1 Introduction

Compression algorithms are a crucial cornerstone for our information age. The amount of data transmitted have been growing exponentially, and our requirement for network rate has been mounting. Better compression means lower cost of transmitting data and it can potentially democratize network usage. Currently, only 4% of the world population live on unlimited data plans, meaning that the quality of compression would influence the cost of living for the rest 96%.

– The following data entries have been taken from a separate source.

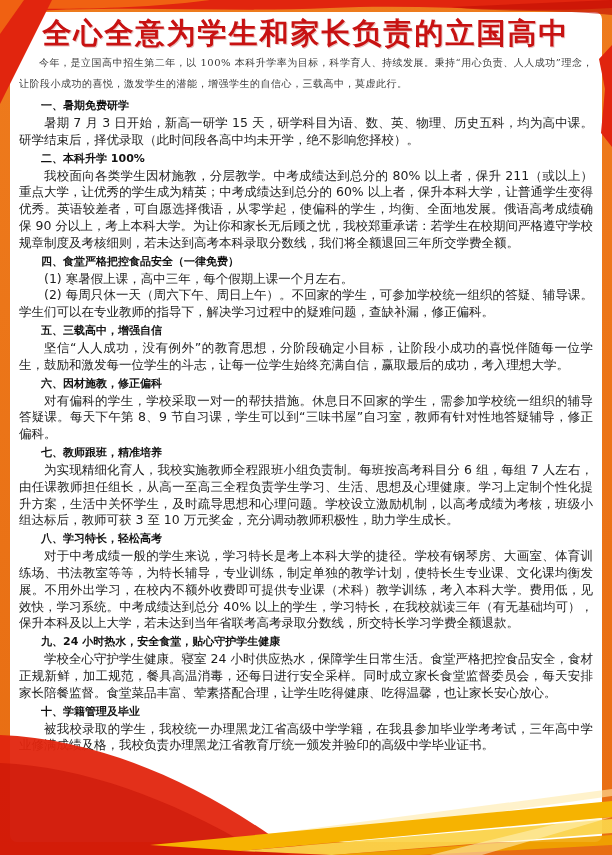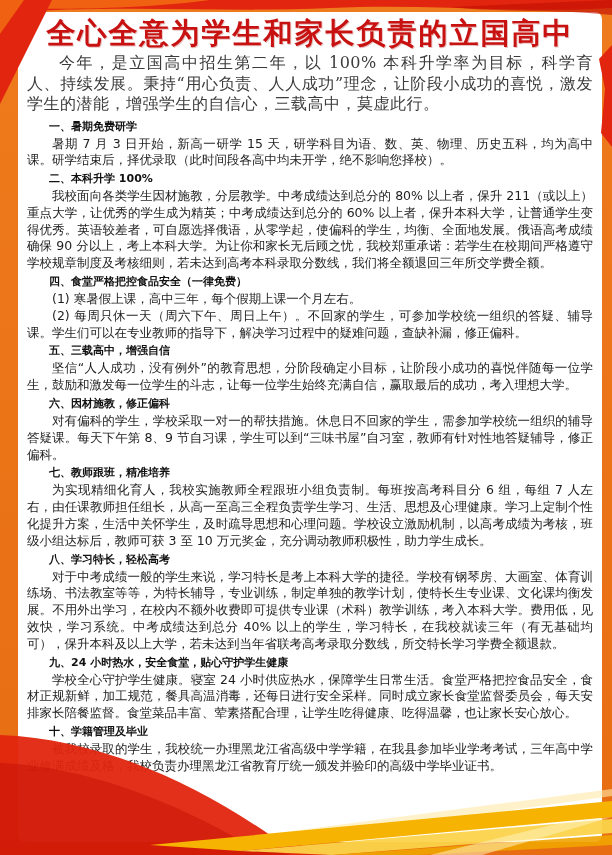--- a/index.html
+++ b/index.html
@@ -11,7 +11,7 @@
   .panel{
     position:absolute;left:10px;right:10px;top:12px;bottom:13px;
     background:#ffffff;border-radius:7px;z-index:1;overflow:hidden;
-    padding:3px 9px 0 9px;box-sizing:border-box;margin-left:8px;
+    padding:3px 9px 0 9px;box-sizing:border-box;
   }
   .title{
     margin:1px 0 2px 0;text-align:center;

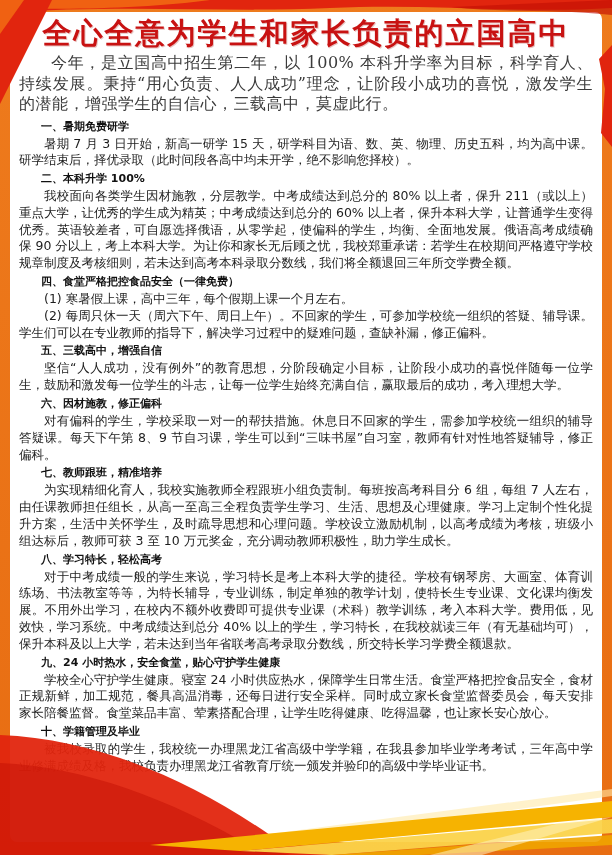--- a/index.html
+++ b/index.html
@@ -24,7 +24,7 @@
   .intro{
     margin:1px 0 3px 0;text-indent:2em;text-align:justify;word-break:break-all;
     font-family:"DejaVu Serif","Liberation Serif",serif;
-    font-size:16px;line-height:20.5px;letter-spacing:.5px;
+    font-size:10px;line-height:20.5px;letter-spacing:.5px;
     color:#3b3b3b;
   }
   .sec-heading{

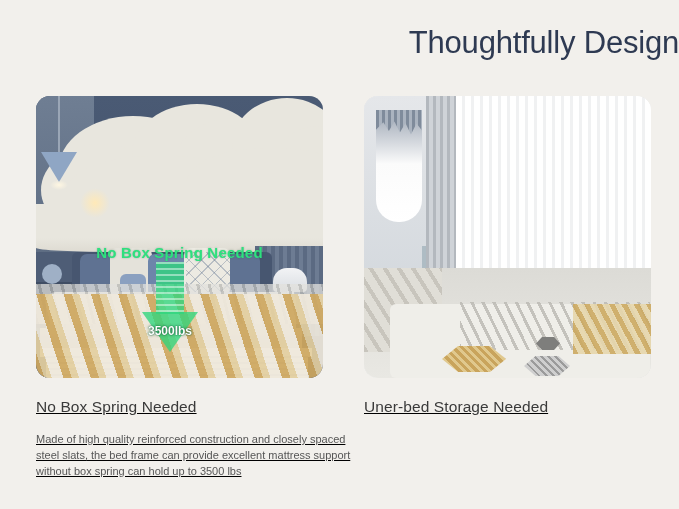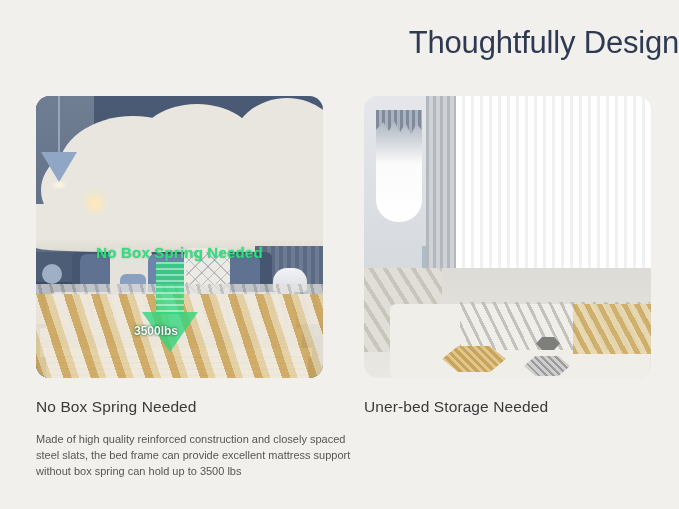--- a/index.html
+++ b/index.html
@@ -33,6 +33,7 @@
     position: absolute;
     top: 96px;
     width: 329px;
+    text-decoration: underline;
   }
   .card-left  { left: 36px; }
   .card-right { left: 364px; }

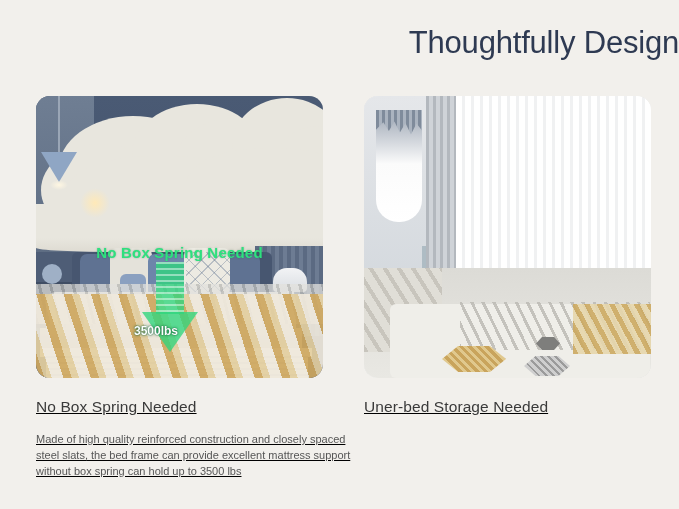--- a/index.html
+++ b/index.html
@@ -219,6 +219,7 @@
   }
   .arrow-label {
     position: absolute; left: -6px; top: 62px; width: 72px;
+    text-align: center;
     font-size: 12px;
     font-weight: 700;
     color: #ffffff;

In the short lab, the practical and theoretical aspects of compression algorithms were investigated. On the practical side, variable length codes like Shannon-Fano and Huffman coding as well as stream codes like arithmetic coding were implemented through cam(un)zip for compression of computer files. On the theoretical side of variable codes, trees and code table structures were studied and Shannon’s classic 1947 paper was perused to understand its prefix-free property[1]. A relationship between the bits output from the compression algorithms and the bytes required for writing on computer was surveyed. It was found that arithmetic coding has the best compression ratio closet to the source entropy (\(H = 4.45\)), followed by Huffman and Shannon-Fano. On the side of corruptibility, Huffman coding limits the propagation of source error, while Arithmetic coding could not.

In the extended lab, the theory supporting the adaptive and contextual coding were studied and used to support the implmentation of these coding schemes. The results of the compressors were compared and further modifications for practical implementation were suggested. The implementation focuses on arithmetic coding algorithms but theories of adaptive Huffman coding was also discussed.